Where are authorities derived from?
In broad terms, authorities are often derived from the Code of Law of the United States of America (U.S. Code), separate executive orders, some other legal document endorsed and recognized by the U.S. government, or a combination of all three. Some U.S. Codes and orders can operationally limit an element, while others can fiscally enable an element, or vice versa. Many authorities or families of similar authorities both allow and fund tactical action. So mix your cocktail to taste.
Who uses/needs authorities?
Most government entities draw their base authorities from U.S. Code. To highlight a few of the authority-based relationships, for the most part DOD drives the Title 10 highway, the intelligence community skulks in Title 50, and the State Department cajoles through Title 22. As described earlier, due to legal and fiscal friction, DOD entities and other agencies and departments will need to continue and to expand the use of each other’s operational and fiscal authorities to meet national ends in more operationally and fiscally complex environments.
Why do we need to understand authorities?
With the impending conclusion of active armed conflict overseas and Overseas Contingency Operations funding drying up, future operational environments are looking similar to those experienced by government agencies and departments during the Cold War. Unlike the Cold War, social effects from the advancement of communications and other technologies over the last two decades has increased pressure on political, government, and military decision-makers to have their administrative ducks — authorities — in a row and, in some cases, maintain classified compartmentalization of their more surreptitious tactical actions. Additionally, the wars in Iraq and Afghanistan have catalyzed the blurring of responsibilities between the DOD and other government agencies and departments making the step to a sort of "crowdfunding" approach to the authorization and funding of tactical actions more logical.

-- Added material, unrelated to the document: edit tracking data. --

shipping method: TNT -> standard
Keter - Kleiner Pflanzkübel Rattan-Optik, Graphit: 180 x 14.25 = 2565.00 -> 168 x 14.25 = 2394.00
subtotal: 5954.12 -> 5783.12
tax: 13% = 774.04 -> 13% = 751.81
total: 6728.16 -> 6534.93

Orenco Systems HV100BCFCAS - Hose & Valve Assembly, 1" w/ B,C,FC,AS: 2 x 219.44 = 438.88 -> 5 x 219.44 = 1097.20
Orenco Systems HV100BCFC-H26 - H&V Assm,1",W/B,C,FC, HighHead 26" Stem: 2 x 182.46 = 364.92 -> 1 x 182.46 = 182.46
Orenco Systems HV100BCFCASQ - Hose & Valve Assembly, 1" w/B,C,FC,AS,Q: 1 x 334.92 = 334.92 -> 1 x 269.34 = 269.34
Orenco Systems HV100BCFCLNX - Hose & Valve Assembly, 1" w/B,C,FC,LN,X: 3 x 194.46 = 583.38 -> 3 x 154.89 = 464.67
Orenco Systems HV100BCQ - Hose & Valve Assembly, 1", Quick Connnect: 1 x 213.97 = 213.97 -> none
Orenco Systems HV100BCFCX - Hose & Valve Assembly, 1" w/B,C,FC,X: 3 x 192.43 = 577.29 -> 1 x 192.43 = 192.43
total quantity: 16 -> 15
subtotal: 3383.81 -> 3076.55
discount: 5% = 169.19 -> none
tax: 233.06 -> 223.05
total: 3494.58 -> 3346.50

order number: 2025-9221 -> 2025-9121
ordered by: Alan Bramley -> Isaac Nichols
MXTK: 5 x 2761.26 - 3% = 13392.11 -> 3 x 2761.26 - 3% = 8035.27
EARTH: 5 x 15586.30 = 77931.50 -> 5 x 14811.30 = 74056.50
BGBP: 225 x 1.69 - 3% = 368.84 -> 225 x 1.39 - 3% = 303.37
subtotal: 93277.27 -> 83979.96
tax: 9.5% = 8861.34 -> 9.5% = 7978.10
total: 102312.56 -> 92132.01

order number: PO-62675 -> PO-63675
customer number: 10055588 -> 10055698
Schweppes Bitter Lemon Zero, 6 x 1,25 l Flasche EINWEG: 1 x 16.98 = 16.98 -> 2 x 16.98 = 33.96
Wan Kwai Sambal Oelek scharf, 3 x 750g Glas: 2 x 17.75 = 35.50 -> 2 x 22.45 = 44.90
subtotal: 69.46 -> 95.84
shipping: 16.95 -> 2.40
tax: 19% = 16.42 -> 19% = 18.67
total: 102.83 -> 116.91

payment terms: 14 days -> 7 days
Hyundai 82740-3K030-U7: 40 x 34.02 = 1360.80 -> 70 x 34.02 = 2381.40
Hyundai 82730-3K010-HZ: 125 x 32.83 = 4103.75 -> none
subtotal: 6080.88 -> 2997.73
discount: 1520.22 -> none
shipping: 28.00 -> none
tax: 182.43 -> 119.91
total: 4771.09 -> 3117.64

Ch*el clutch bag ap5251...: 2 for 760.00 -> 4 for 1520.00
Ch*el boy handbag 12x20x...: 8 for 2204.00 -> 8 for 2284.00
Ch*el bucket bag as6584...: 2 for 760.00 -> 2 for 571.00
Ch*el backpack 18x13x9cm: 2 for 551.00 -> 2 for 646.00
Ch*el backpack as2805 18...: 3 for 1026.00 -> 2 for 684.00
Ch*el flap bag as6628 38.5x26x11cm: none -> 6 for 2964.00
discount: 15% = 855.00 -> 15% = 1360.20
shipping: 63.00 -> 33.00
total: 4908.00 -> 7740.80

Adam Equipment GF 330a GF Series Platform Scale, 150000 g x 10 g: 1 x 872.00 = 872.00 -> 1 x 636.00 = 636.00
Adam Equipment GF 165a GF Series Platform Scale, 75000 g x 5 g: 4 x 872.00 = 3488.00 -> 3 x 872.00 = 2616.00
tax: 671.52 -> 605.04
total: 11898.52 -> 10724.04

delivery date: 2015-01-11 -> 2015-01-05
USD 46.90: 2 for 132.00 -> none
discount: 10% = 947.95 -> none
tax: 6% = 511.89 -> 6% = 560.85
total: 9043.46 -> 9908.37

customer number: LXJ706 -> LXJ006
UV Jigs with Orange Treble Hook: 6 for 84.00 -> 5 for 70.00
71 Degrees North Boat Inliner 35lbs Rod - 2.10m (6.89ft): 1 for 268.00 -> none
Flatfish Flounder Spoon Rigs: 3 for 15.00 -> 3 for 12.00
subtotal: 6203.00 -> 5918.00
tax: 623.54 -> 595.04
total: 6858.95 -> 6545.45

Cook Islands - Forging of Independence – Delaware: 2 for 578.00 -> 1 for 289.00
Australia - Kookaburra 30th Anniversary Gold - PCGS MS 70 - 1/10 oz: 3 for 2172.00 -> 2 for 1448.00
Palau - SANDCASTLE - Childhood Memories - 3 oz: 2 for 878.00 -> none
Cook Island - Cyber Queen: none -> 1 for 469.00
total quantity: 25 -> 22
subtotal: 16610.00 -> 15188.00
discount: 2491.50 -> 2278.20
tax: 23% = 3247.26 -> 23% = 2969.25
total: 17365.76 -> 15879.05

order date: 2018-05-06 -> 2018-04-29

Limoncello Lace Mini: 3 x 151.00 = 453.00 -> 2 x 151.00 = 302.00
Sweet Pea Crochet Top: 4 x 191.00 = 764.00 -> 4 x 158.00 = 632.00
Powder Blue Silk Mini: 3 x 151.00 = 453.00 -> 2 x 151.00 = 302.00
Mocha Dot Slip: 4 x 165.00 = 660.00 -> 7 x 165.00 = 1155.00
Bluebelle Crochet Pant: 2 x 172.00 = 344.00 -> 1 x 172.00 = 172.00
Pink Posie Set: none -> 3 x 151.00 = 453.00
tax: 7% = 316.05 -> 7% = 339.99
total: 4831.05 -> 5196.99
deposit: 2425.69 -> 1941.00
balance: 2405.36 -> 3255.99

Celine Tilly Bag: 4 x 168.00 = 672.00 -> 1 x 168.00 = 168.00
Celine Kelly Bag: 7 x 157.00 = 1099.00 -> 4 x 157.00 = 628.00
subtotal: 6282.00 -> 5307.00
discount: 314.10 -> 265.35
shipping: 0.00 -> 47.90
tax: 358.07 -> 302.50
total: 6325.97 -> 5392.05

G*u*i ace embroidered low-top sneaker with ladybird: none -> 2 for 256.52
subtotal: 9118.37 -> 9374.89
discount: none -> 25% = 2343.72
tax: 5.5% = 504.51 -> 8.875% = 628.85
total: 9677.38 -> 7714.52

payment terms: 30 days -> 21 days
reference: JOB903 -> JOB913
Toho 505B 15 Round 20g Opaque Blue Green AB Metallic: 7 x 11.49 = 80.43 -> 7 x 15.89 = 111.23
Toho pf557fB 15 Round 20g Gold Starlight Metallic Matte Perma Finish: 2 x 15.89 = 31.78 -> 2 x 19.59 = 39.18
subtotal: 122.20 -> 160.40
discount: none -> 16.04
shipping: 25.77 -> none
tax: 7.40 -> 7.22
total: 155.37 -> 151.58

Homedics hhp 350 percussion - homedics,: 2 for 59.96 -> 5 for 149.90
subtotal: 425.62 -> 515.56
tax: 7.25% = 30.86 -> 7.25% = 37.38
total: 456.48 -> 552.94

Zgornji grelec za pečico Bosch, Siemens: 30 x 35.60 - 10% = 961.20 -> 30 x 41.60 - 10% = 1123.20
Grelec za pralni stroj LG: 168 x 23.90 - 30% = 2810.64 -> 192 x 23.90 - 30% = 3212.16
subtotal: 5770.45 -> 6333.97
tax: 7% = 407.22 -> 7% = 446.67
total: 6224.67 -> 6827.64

When do we need to understand authorities?
Yesterday.
The ‘so-what’ for DOD bros like me?
Expectation management: A tactical action that might have taken a three-slide CONOP to gain approval from an O-6 with approving authority is now a rather extensive administrative process that touches multiple echelons of civilian and military decision-makers. Though frustrating and intellectually taxing at times, it is what the Cold War greybeards before us did and it is how many government agencies have operated and will operate in the future. We can talk about how undesirable it is, but it doesn’t seem to be going anywhere. Embrace the process and learn to understand the system.
Erick Waage is a Special Operations junior officer who busily maps authorities while other men sleep safely in their beds at night. This article reflects his own opinions, which are not necessarily those of the U.S. Army, the Defense Department, the U.S. government, nor even the late-shift bartender at Mickey’s Bar & Grill.